Output the first line below and each one after it, exactly, up to and including the line holding "display:flex; align-items:center; gap:6px;". Pictures should not be copied.
*** Dataset entries Section Begins ***
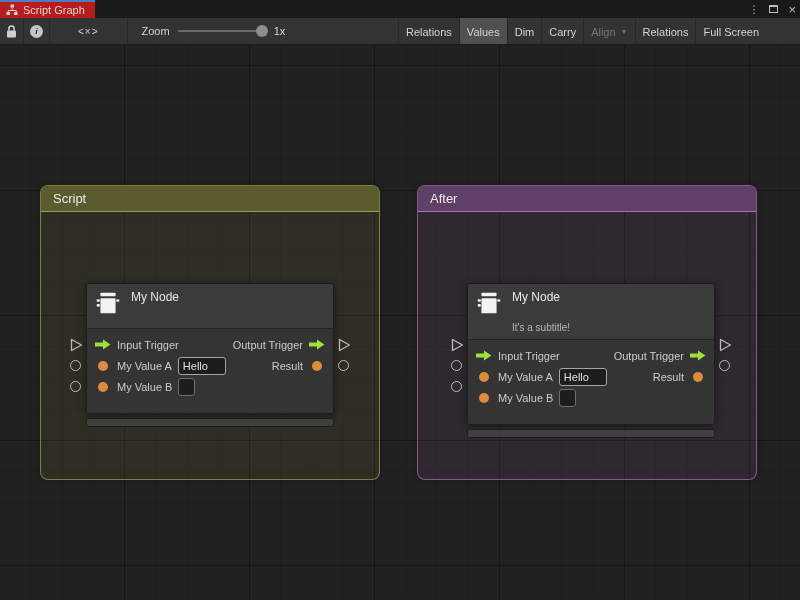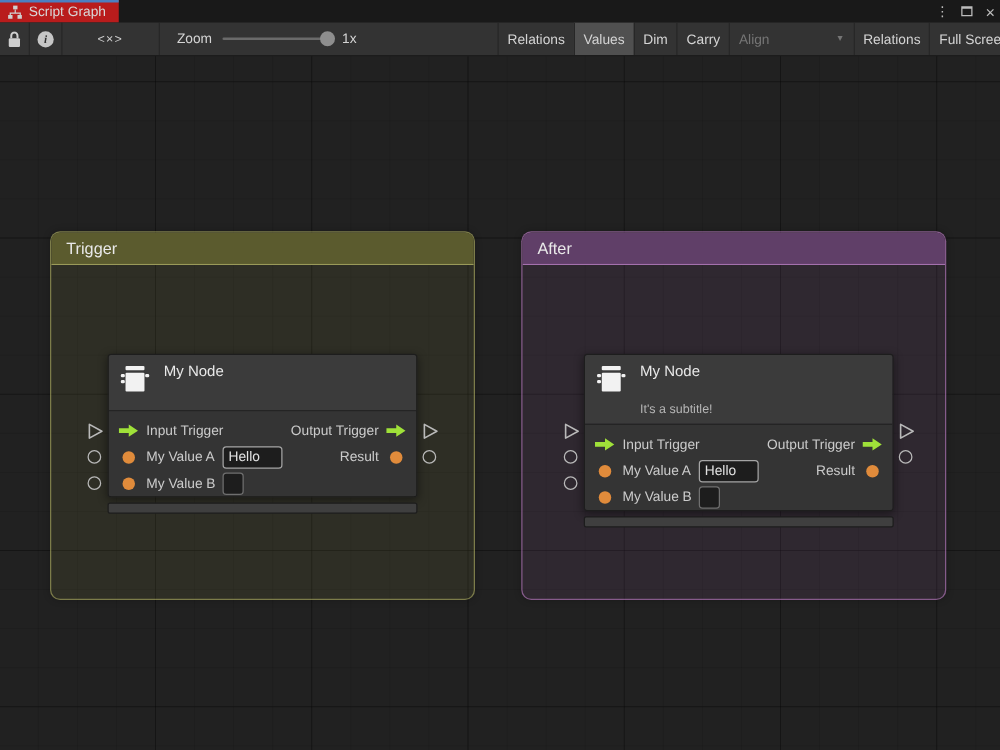--- a/index.html
+++ b/index.html
@@ -18,21 +18,21 @@
   .closex { font-size:13px; line-height:1; }
 
   
   .toolbar { position:relative; height:27px; background:#333333; border-bottom:1px solid #1c1c1c;
              display:flex; align-items:stretch; color:#d4d4d4; font-size:11px; overflow:hidden; }
   .tbtn { display:flex; align-items:center; justify-content:center; padding:0 7px; border-right:1px solid #272727;
           white-space:nowrap; cursor:default; }
   .tbtn.icon-btn { padding:0 6px; }
   .tbtn.wide { padding:0 28px; }
   .tbtn.active { background:#505050; }
-  .tbtn.disabled { color:#757575;gap:48px; }
+  .tbtn.disabled { color:#757575; }
   .tbtn .dd { font-size:7px; margin-left:5px; color:inherit; }
   .toolbar-right { position:absolute; left:398px; top:0; height:27px; display:flex; align-items:stretch; }
   .toolbar-right .tbtn { border-left:1px solid #272727; border-right:none; }
   .newgraph { display:flex; align-items:center; gap:6px; padding:0 10px 0 8px; }
   .zoom-ctl { display:flex; align-items:center; gap:8px; padding-left:14px; }
   .zoom-track { position:relative; width:88px; height:2px; background:#6a6a6a; border-radius:1px; }
   .zoom-knob { position:absolute; right:-2px; top:-5px; width:12px; height:12px; border-radius:50%; background:#8e8e8e; }
   .code-glyph { font-size:10px; color:#cfcfcf; letter-spacing:1px; }
   .info-circle { width:13px; height:13px; border-radius:50%; background:#c6c6c6; color:#2e2e2e;
                  font-size:9px; font-weight:bold; display:flex; align-items:center; justify-content:center;
@@ -59,21 +59,21 @@
                  box-shadow:0 0 6px rgba(0,0,0,0.25); }
   .group.after .group-header { background:#603f68; border-bottom:1px solid rgba(220,155,230,0.55); }
 
   
   .node { position:absolute; width:248px; top:238px; }
   .node-main { border:1px solid #1d1d1d; border-radius:3px; overflow:hidden; box-shadow:0 2px 8px rgba(0,0,0,0.45); }
   .node-header { background:#3b3b3b; min-height:44px; display:flex; align-items:flex-start; gap:10px; padding:6px 10px 6px 8px; }
   .node-titles { display:flex; flex-direction:column; justify-content:center; }
   .node-title { color:#e8e8e8; font-size:12px; }
   .node-subtitle { color:#b5b5b5; font-size:10px; margin-top:18px; }
-  .node-body { background:#343434; border-top:1px solid #242424; padding:5px 0 0; }
+  .node-body { background:#343434; border-top:1px solid #242424; padding:5px 0 16px; }
   .row { height:21px; display:flex; align-items:center; padding:0 8px; color:#cbcbcb; font-size:11px; }
   .row .spacer { flex:1; }
   .pslot { width:16px; display:flex; align-items:center; justify-content:center; flex:none; }
   .plabel { margin:0 6px; white-space:nowrap; }
   .dot { width:10px; height:10px; border-radius:50%; background:#e08b3b; }
   .vfield { height:18px; background:#1d1d1d; border:1px solid #a5a5a5; border-radius:3px; color:#e2e2e2;
             font-size:11px; padding:0 4px; font-family:"Liberation Sans", sans-serif; outline:none; }
   .vfield.hello { width:48px; }
   .vfield.small { width:17px; border-color:#6f6f6f; }
   .node-footer { margin-top:4px; height:9px; background:#3f3f3f; border:1px solid #1d1d1d; border-radius:2px; }
@@ -135,21 +135,21 @@
       </div>
       <div class="tbtn">Relations</div>
       <div class="tbtn">Full Screen</div>
     </div>
   </div>
 
   <div class="canvas">
 
     <div class="group before" style="left:40px">
       <div class="group-header">
-        <span>Trigger</span>
+        <span>Script</span>
       </div>
     </div>
 
     <div class="group after" style="left:417px">
       <div class="group-header">
         <span>After</span>
       </div>
     </div>
 
     <div class="node" style="left:86px">

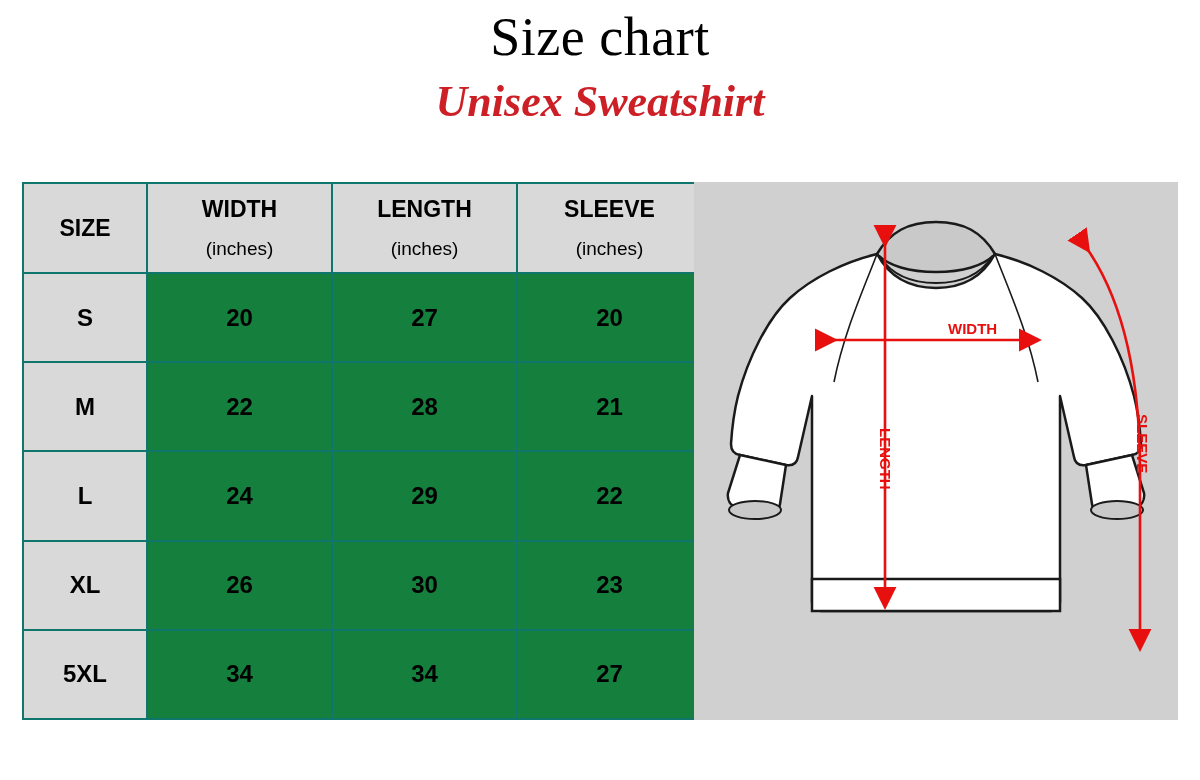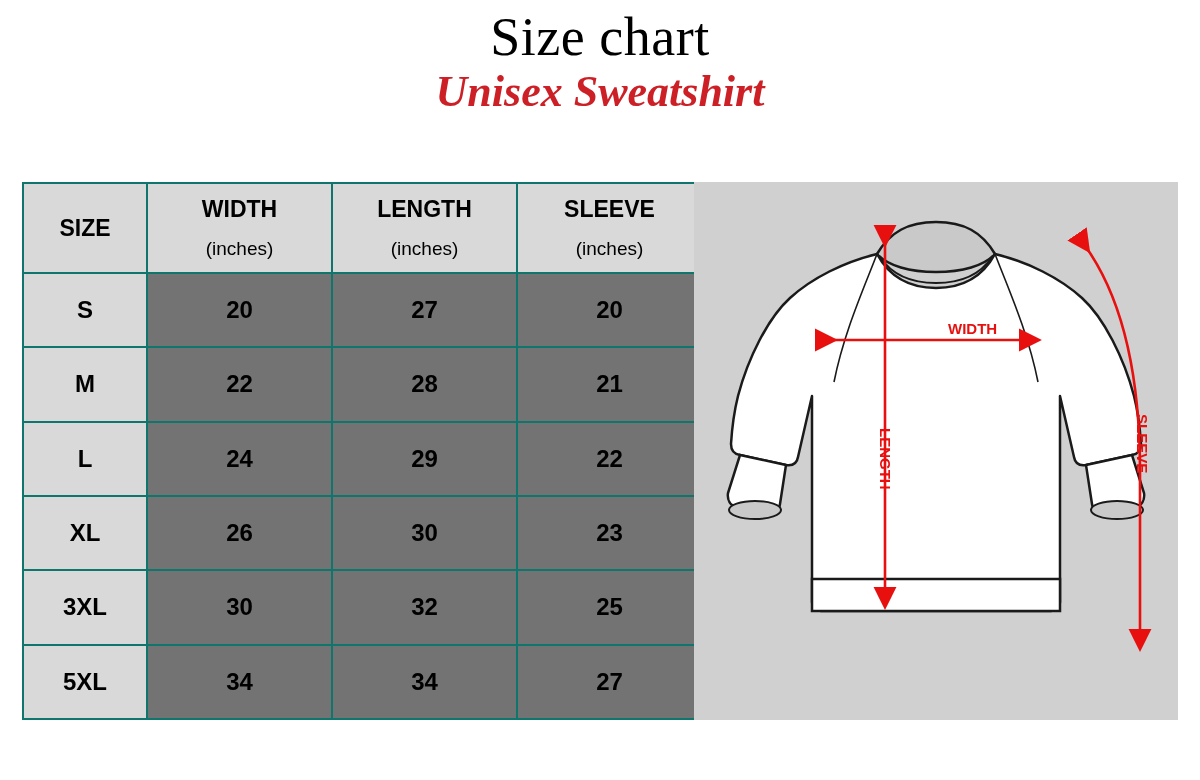--- a/index.html
+++ b/index.html
@@ -32,21 +32,21 @@
     padding-top: 9px;
   }
   .title-sub {
     text-align: center;
     font-family: "Liberation Serif", serif;
     font-size: 44px;
     font-weight: bold;
     font-style: italic;
     color: #cc2026;
     line-height: 1.1;
-    margin-top: 2px;
+    margin-top: 12px;
   }
 
   
   .panel {
     position: absolute;
     left: 22px;
     top: 182px;
     width: 1156px;
     height: 538px;
     display: flex;
@@ -86,21 +86,21 @@
     margin-top: 15px;
   }
   tbody td {
     height: 57px;
     font-size: 24px;
     font-weight: bold;
     color: #000;
     padding: 0;
   }
   tbody td.size-cell { background: #d9d9d9; }
-  tbody td.val-cell  { background: #737373; }
+  tbody td.val-cell  { background: #15803d; }
 
   
   .illus {
     position: relative;
     width: 484px;
     height: 538px;
     background: #d0d0d0;
     margin-left: 0;
   }
   .illus svg { display: block; }
@@ -153,26 +153,20 @@
             <td class="size-cell">L</td>
             <td class="val-cell">24</td>
             <td class="val-cell">29</td>
             <td class="val-cell">22</td>
           </tr>
           <tr>
             <td class="size-cell">XL</td>
             <td class="val-cell">26</td>
             <td class="val-cell">30</td>
             <td class="val-cell">23</td>
-          </tr>
-          <tr>
-            <td class="size-cell">3XL</td>
-            <td class="val-cell">30</td>
-            <td class="val-cell">32</td>
-            <td class="val-cell">25</td>
           </tr>
           <tr>
             <td class="size-cell">5XL</td>
             <td class="val-cell">34</td>
             <td class="val-cell">34</td>
             <td class="val-cell">27</td>
           </tr>
         </tbody>
       </table>
     </div>

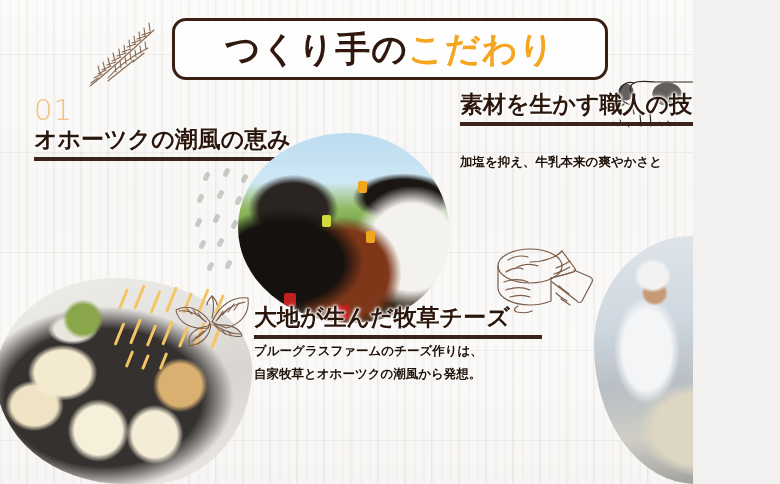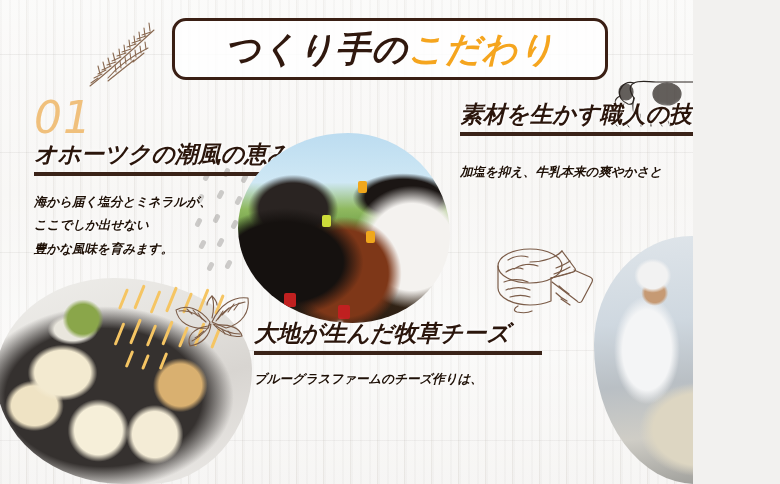--- a/index.html
+++ b/index.html
@@ -13,21 +13,20 @@
     background:
       
       linear-gradient(to bottom, rgba(0,0,0,0) 0 54px, rgba(120,115,110,.10) 54px 55px, rgba(255,255,255,0) 55px 56px),
       linear-gradient(to bottom, rgba(0,0,0,0) 0 152px, rgba(120,115,110,.09) 152px 153px, rgba(255,255,255,0) 153px 154px),
       linear-gradient(to bottom, rgba(0,0,0,0) 0 252px, rgba(120,115,110,.09) 252px 253px, rgba(255,255,255,0) 253px 254px),
       linear-gradient(to bottom, rgba(0,0,0,0) 0 350px, rgba(120,115,110,.09) 350px 351px, rgba(255,255,255,0) 351px 352px),
       linear-gradient(to bottom, rgba(0,0,0,0) 0 440px, rgba(120,115,110,.08) 440px 441px, rgba(255,255,255,0) 441px 442px),
       repeating-linear-gradient(90deg, rgba(150,145,140,.05) 0 2px, rgba(255,255,255,0) 2px 9px),
       repeating-linear-gradient(90deg, rgba(255,255,255,.5) 0 26px, rgba(186,182,177,.10) 26px 27px),
       linear-gradient(180deg,#f7f6f4 0%,#f1efec 40%,#f6f5f3 70%,#eeece9 100%);
-    font-style: italic;
   }
 
   
   .deco{position:absolute;pointer-events:none;}
   .deco svg{display:block;}
 
   
   .title-box{
     position:absolute;left:172px;top:18px;width:436px;height:62px;
     border:3px solid #3a1f14;border-radius:14px;background:rgba(255,255,255,.82);
@@ -39,21 +38,21 @@
     font-weight:bold;font-size:35px;letter-spacing:1px;line-height:1;
     white-space:nowrap;
   }
   .title-a{color:#30180e;}
   .title-b{color:#f5a51e;}
 
   
   .sec{position:absolute;}
   .num{
     font-family:"DejaVu Sans","Liberation Sans",sans-serif;
-    font-size:44px;font-weight:300;color:#f0c07c;line-height:1;
+    font-size:29px;font-weight:300;color:#f0c07c;line-height:1;
     letter-spacing:1px;
   }
   .head{
     font-family:"DejaVu Sans","Liberation Sans",sans-serif;
     font-weight:bold;color:#2b160c;font-size:23px;line-height:1.1;
     white-space:nowrap;
     text-shadow:0 0 3px #fff,0 0 5px #fff,1px 0 2px #fff,-1px 0 2px #fff;
   }
   .rule{height:4px;background:#3a2318;margin-top:5px;}
   .body{
@@ -170,29 +169,24 @@
       <i class="hatch" style="left:4px;top:72px;"></i>
     <i class="hatch" style="left:22px;top:70px;"></i>
       <i class="hatch" style="left:12px;top:94px;"></i>
     <i class="hatch" style="left:30px;top:92px;"></i>
   </div>
 
   <div class="sec" style="left:34px;top:96px;width:268px;">
     <div class="num">01</div>
     <div class="head" style="margin-top:2px;">オホーツクの潮風の恵み</div>
     <div class="rule" style="width:252px;"></div>
-    <div style="margin-top:14px;">
-      <div class="body">海から届く塩分とミネラルが、</div>
-      <div class="body">ここでしか出せない</div>
-      <div class="body">豊かな風味を育みます。</div>
-    </div>
   </div>
 
   <div class="sec" style="left:460px;top:86px;width:290px;">
-    <div class="head" style="margin-top:16px;">素材を生かす職人の技</div>
+    <div class="head" style="margin-top:6px;">素材を生かす職人の技</div>
     <div class="rule" style="width:272px;"></div>
     <div style="margin-top:24px;">
       <div class="body">加塩を抑え、牛乳本来の爽やかさと</div>
     </div>
   </div>
 
   <div class="blob ph-cows">
     <i class="tag" style="left:120px;top:48px;"></i>
     <i class="tag g" style="left:84px;top:82px;"></i>
     <i class="tag" style="left:128px;top:98px;"></i>
@@ -255,22 +249,23 @@
         <path d="M45 36 C54 46 64 50 74 48 C72 40 62 36 48 37 Z"></path>
         <path d="M48 38 C56 43 64 46 72 46"></path>
         <path d="M54 41 l3 5 M60 43 l3 4"></path>
         <path d="M44 30 C46 22 46 14 44 8"></path>
         <path d="M44 8 c-3 3 -5 6 -5 9 M44 8 c3 3 5 6 5 9"></path>
       </g>
     </svg>
   </div>
 
   <div class="sec" style="left:254px;top:304px;width:300px;">
-    <div class="head" style="margin-top:17px;">大地が生んだ牧草チーズ</div>
+    <div class="head" style="margin-top:1px;">大地が生んだ牧草チーズ</div>
     <div class="rule" style="width:288px;"></div>
-    <div style="margin-top:12px;">
+    <div style="">
       <div class="body">ブルーグラスファームのチーズ作りは、</div>
+      <div class="body">自家牧草とオホーツクの潮風から発想。</div>
     </div>
   </div>
 
   <div class="blob ph-worker"></div>
 
 </div>
 
 </body></html>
*** Dataset entries Section Ends ***
The answer:
--- a/index.html
+++ b/index.html
@@ -18,21 +18,21 @@
   .closex { font-size:13px; line-height:1; }
 
   
   .toolbar { position:relative; height:27px; background:#333333; border-bottom:1px solid #1c1c1c;
              display:flex; align-items:stretch; color:#d4d4d4; font-size:11px; overflow:hidden; }
   .tbtn { display:flex; align-items:center; justify-content:center; padding:0 7px; border-right:1px solid #272727;
           white-space:nowrap; cursor:default; }
   .tbtn.icon-btn { padding:0 6px; }
   .tbtn.wide { padding:0 28px; }
   .tbtn.active { background:#505050; }
-  .tbtn.disabled { color:#757575;gap:48px; }
+  .tbtn.disabled { color:#757575; }
   .tbtn .dd { font-size:7px; margin-left:5px; color:inherit; }
   .toolbar-right { position:absolute; left:398px; top:0; height:27px; display:flex; align-items:stretch; }
   .toolbar-right .tbtn { border-left:1px solid #272727; border-right:none; }
   .newgraph { display:flex; align-items:center; gap:6px; padding:0 10px 0 8px; }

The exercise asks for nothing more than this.